In any large-scale RAG system (e.g., an enterprise search engine, a research assistant), this pattern is critical for ensuring that the system is robust to user phrasing and can uncover all relevant information. Better recall at the retrieval stage directly leads to a more informed, comprehensive, and **accurate** final answer from the generator.

We will build and compare two RAG systems: a simple one using the raw query, and an advanced one using parallel query expansion. We will demonstrate that the advanced system produces a measurably more accurate and complete answer.

## Part 1: Setup and Environment

We'll need our standard libraries plus `langchain-community` for vector stores and embeddings to build our knowledge base.

In [None]:
%pip install -U langchain langgraph langsmith langchain-huggingface transformers accelerate bitsandbytes torch langchain-community sentence-transformers faiss-cpu

### 1.2: API Keys and Environment Configuration

We will need our LangSmith and Hugging Face keys.

In [None]:
import os
import getpass

def _set_env(var: str):
    if not os.environ.get(var):
        os.environ[var] = getpass.getpass(f"{var}: ")

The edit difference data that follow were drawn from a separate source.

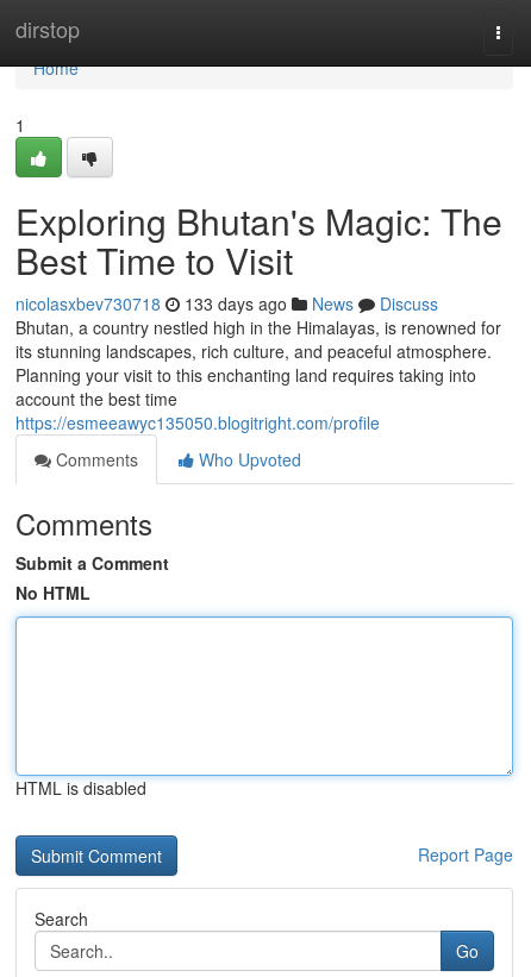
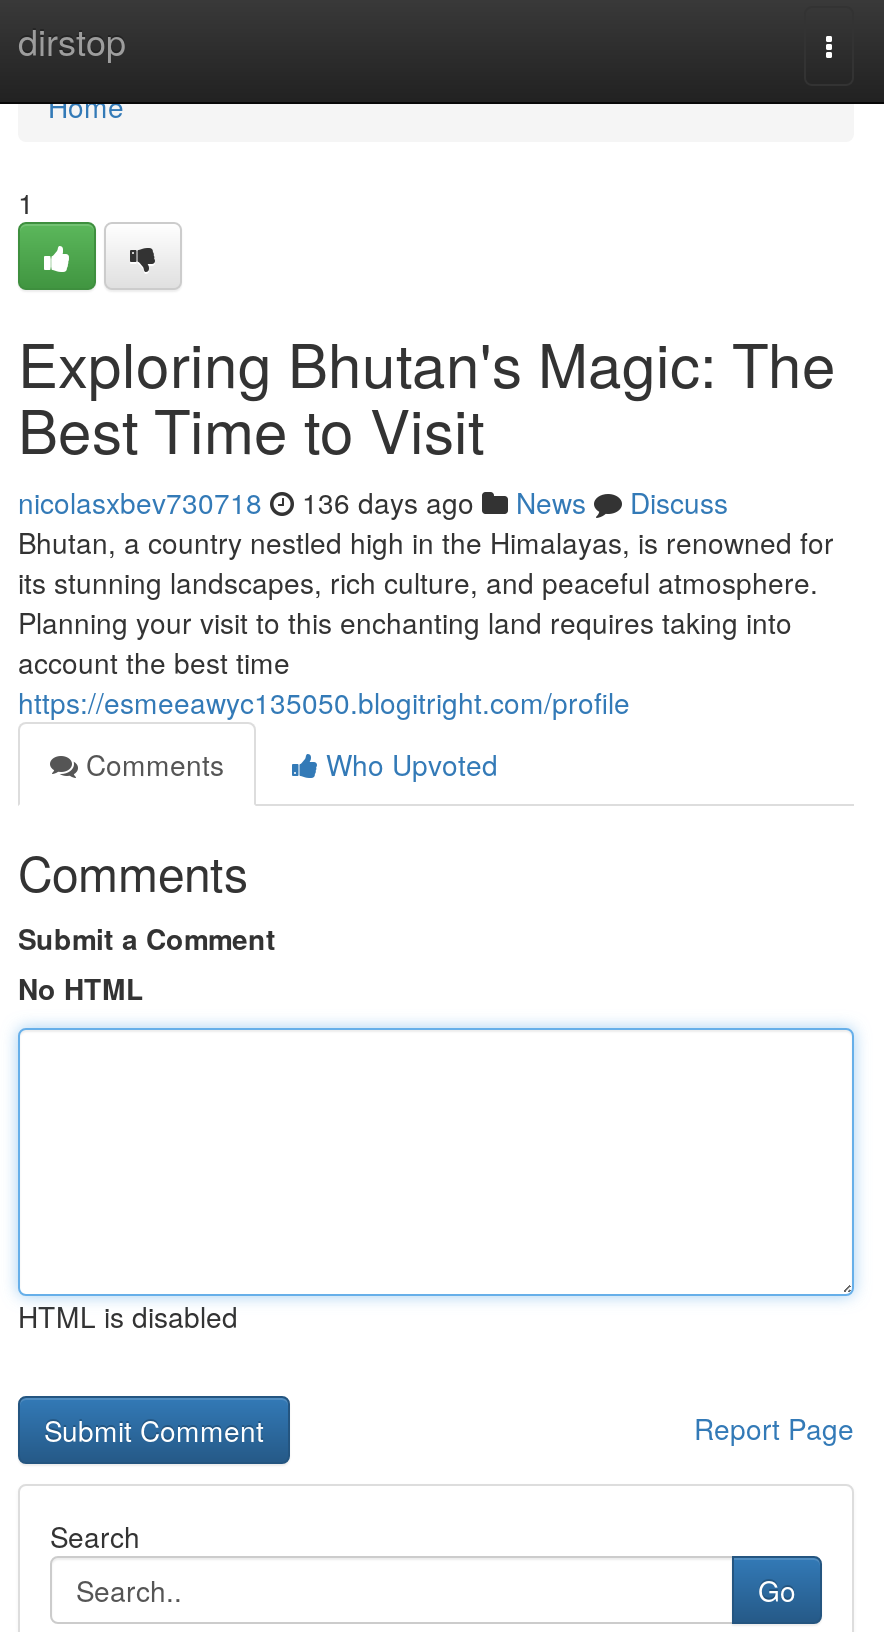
[15,292,438,315] nicolasxbev730718 133 days ago News Discuss -> [18,482,728,522] nicolasxbev730718 136 days ago News Discuss

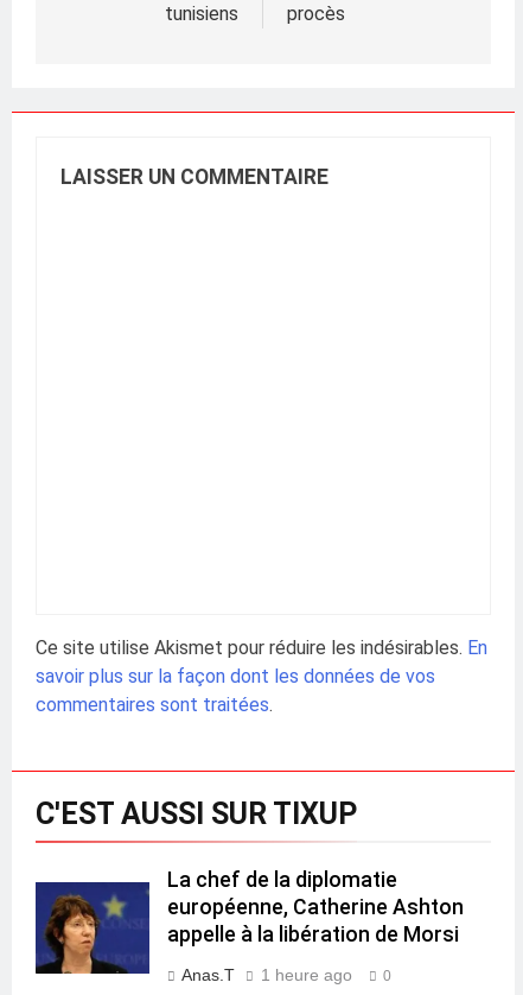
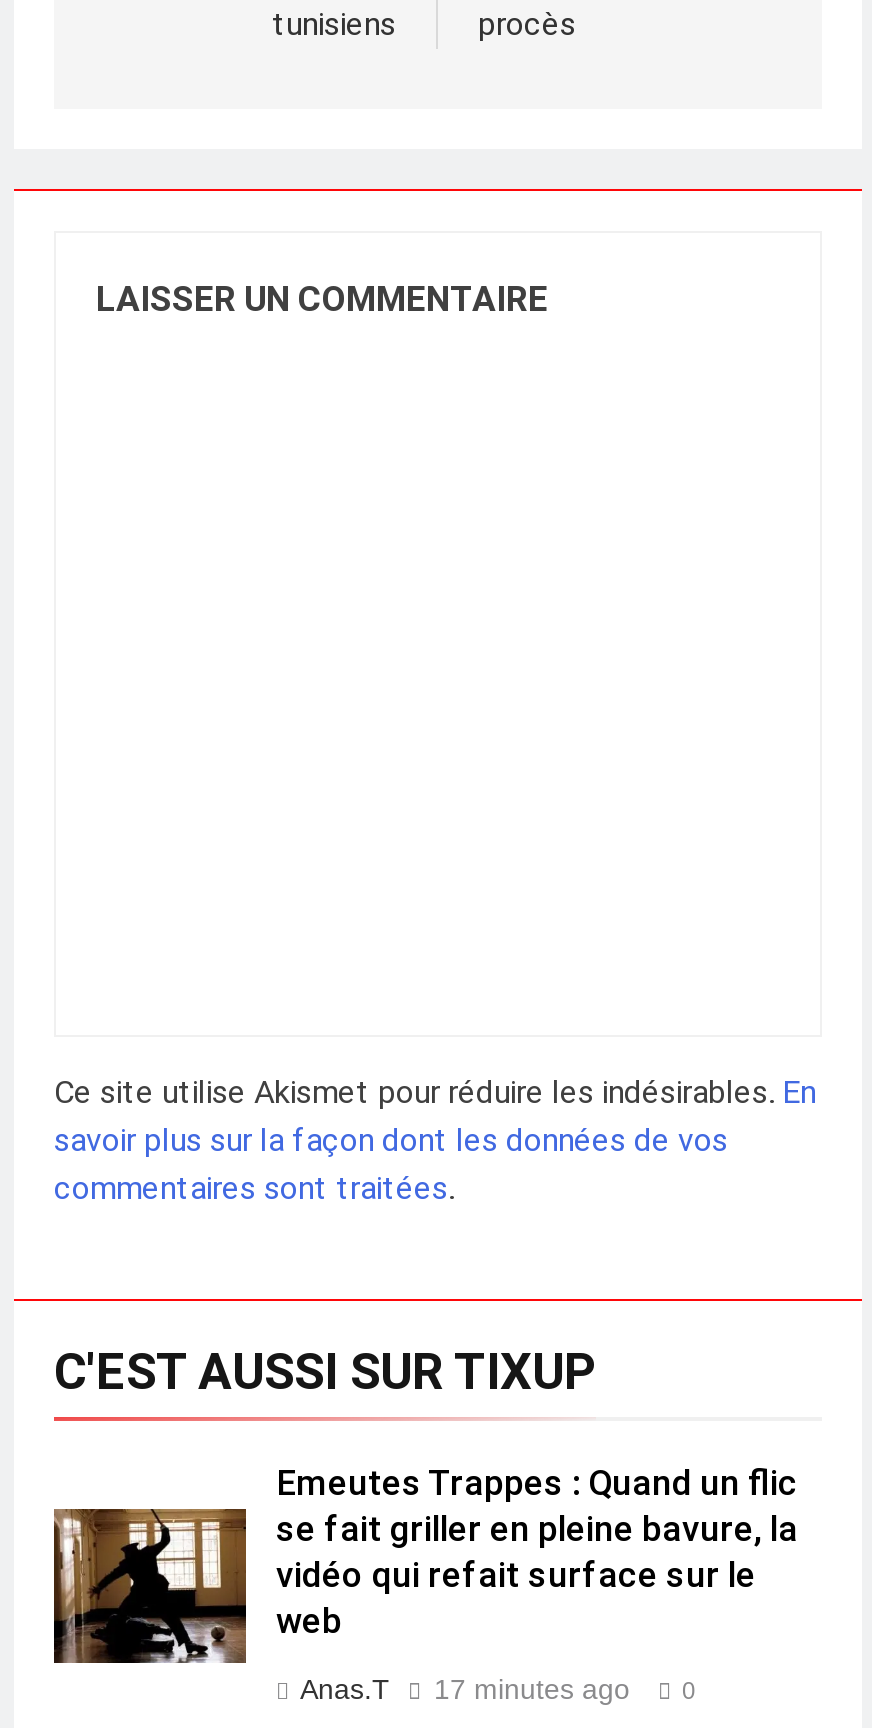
[34,868,464,975] [image] | La chef de la diplomatie | européenne, Catherine Ashton | appelle à la libération de Morsi -> [52,1462,798,1666] [image] | Emeutes Trappes : Quand un flic | se fait griller en pleine bavure, la | vidéo qui refait surface sur le | web
[181,965,391,984] Anas.T 1 heure ago 0 -> [300,1672,696,1704] Anas.T 17 minutes ago 0

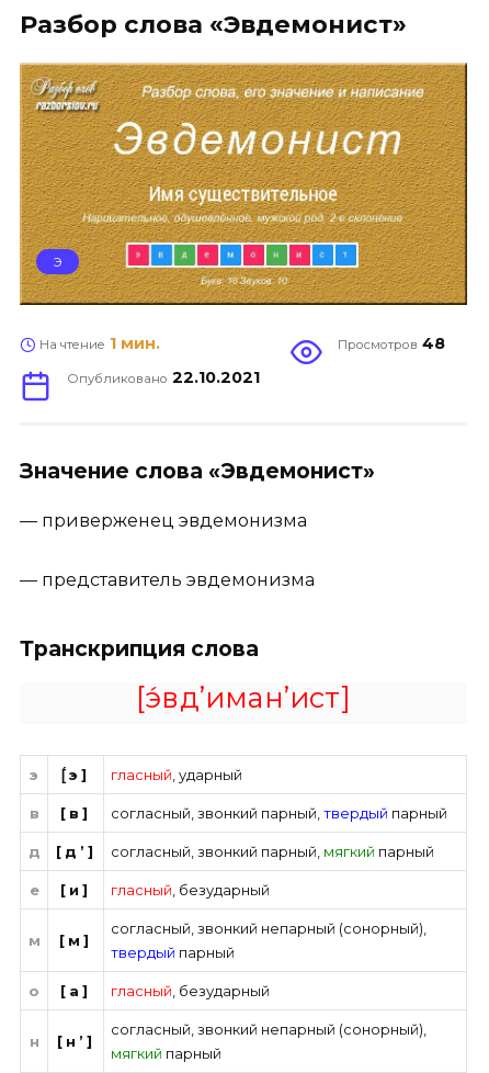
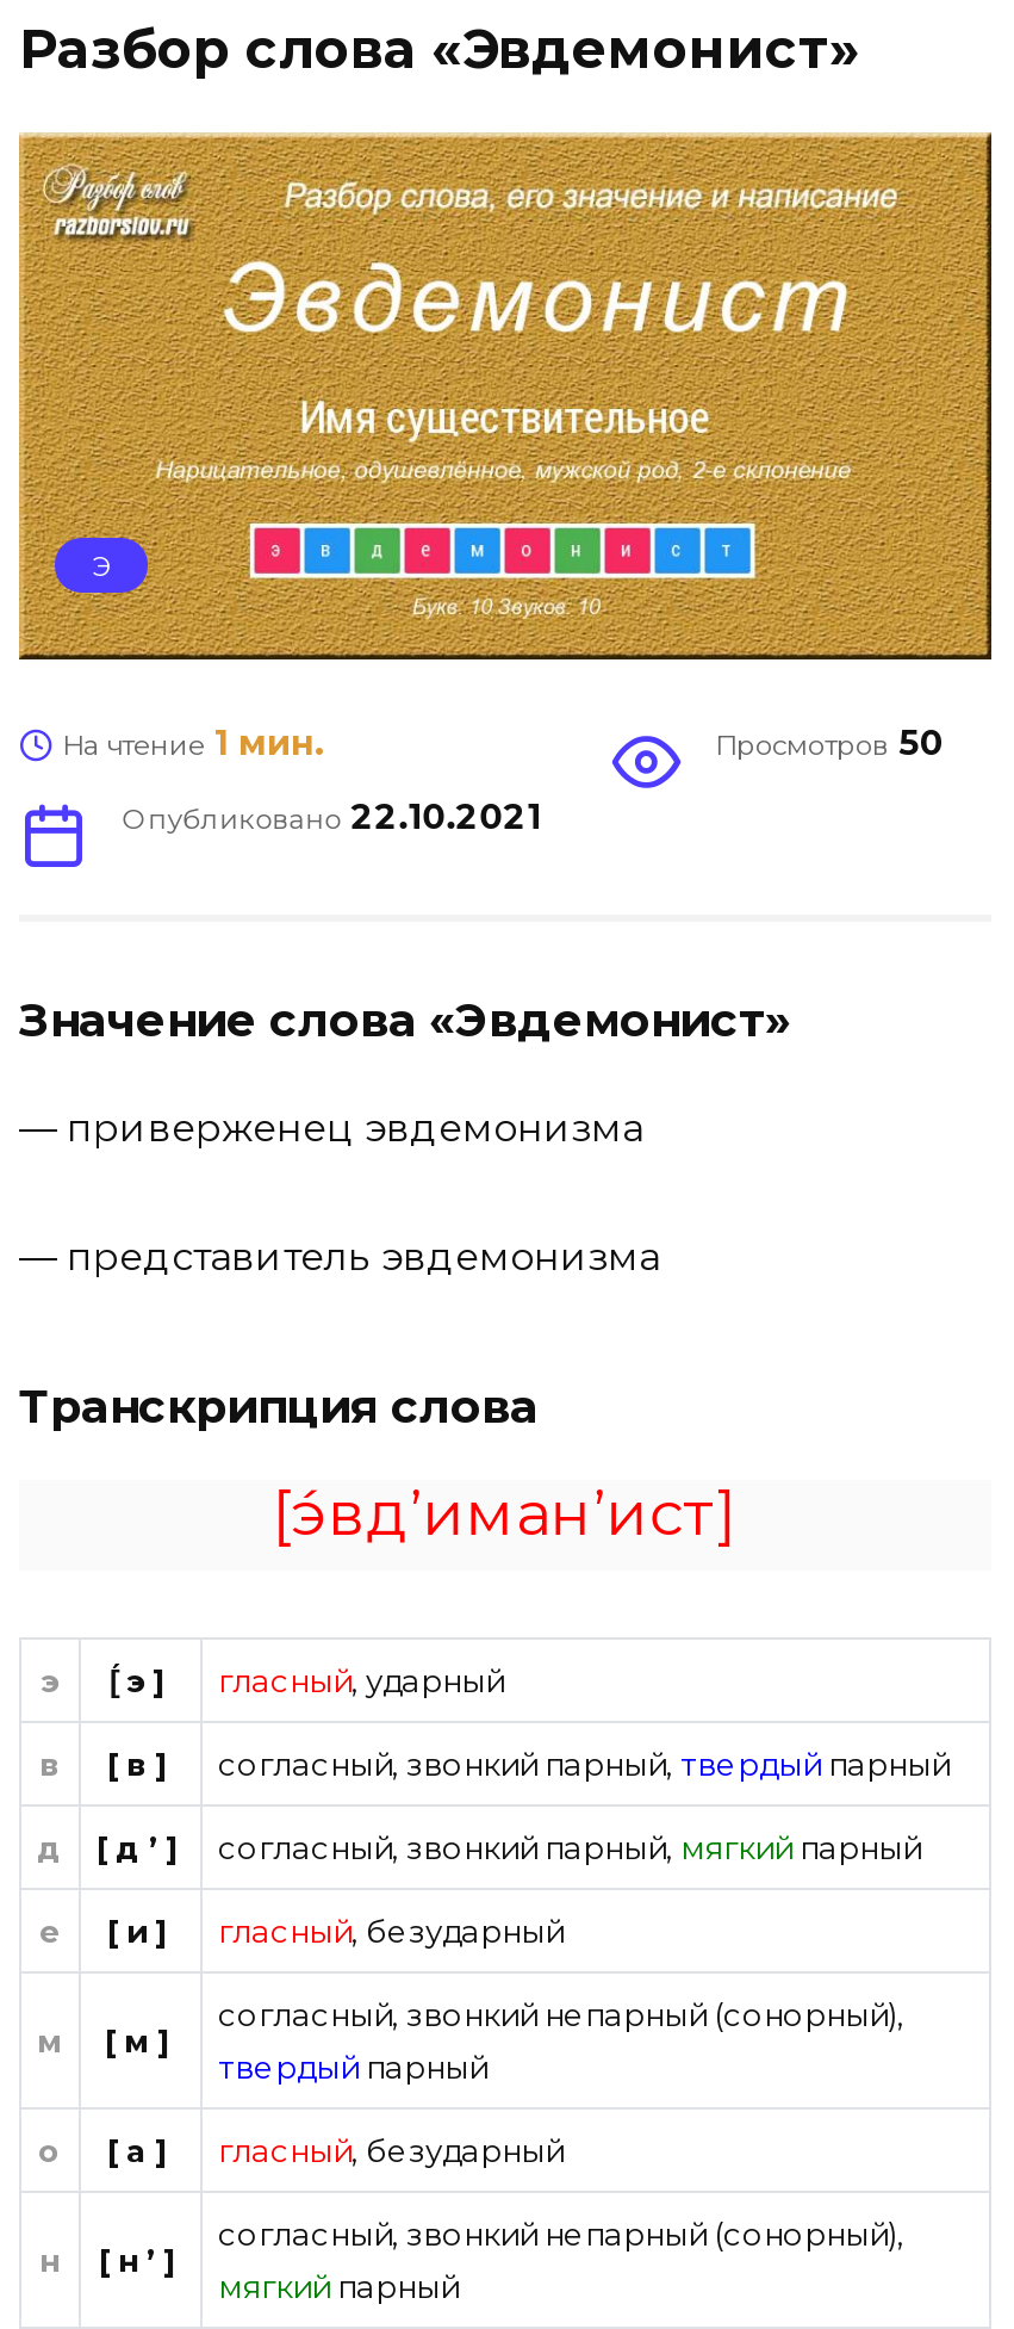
[338,334,445,354] Просмотров 48 -> [715,722,944,765] Просмотров 50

_set_env("LANGCHAIN_API_KEY")
_set_env("HUGGING_FACE_HUB_TOKEN")

# Configure LangSmith for tracing
os.environ["LANGCHAIN_TRACING_V2"] = "true"
os.environ["LANGCHAIN_PROJECT"] = "Industrial - RAG Query Expansion"

## Part 2: Components for the Advanced RAG System

We'll need an LLM, a knowledge base, and the structured output models that define our parallel query transformations.

### 2.1: The Language Model (LLM)

We will use `meta-llama/Meta-Llama-3-8B-Instruct` for its strong instruction-following and structured data generation capabilities.

In [None]:
from langchain_huggingface import HuggingFacePipeline
from transformers import AutoTokenizer, AutoModelForCausalLM, pipeline
import torch

model_id = "meta-llama/Meta-Llama-3-8B-Instruct"
tokenizer = AutoTokenizer.from_pretrained(model_id)
model = AutoModelForCausalLM.from_pretrained(model_id, torch_dtype=torch.bfloat16, device_map="auto", load_in_4bit=True)
pipe = pipeline("text-generation", model=model, tokenizer=tokenizer, max_new_tokens=2048, do_sample=False)
llm = HuggingFacePipeline(pipeline=pipe)

print("LLM Initialized. Ready to power our RAG system.")

LLM Initialized. Ready to power our RAG system.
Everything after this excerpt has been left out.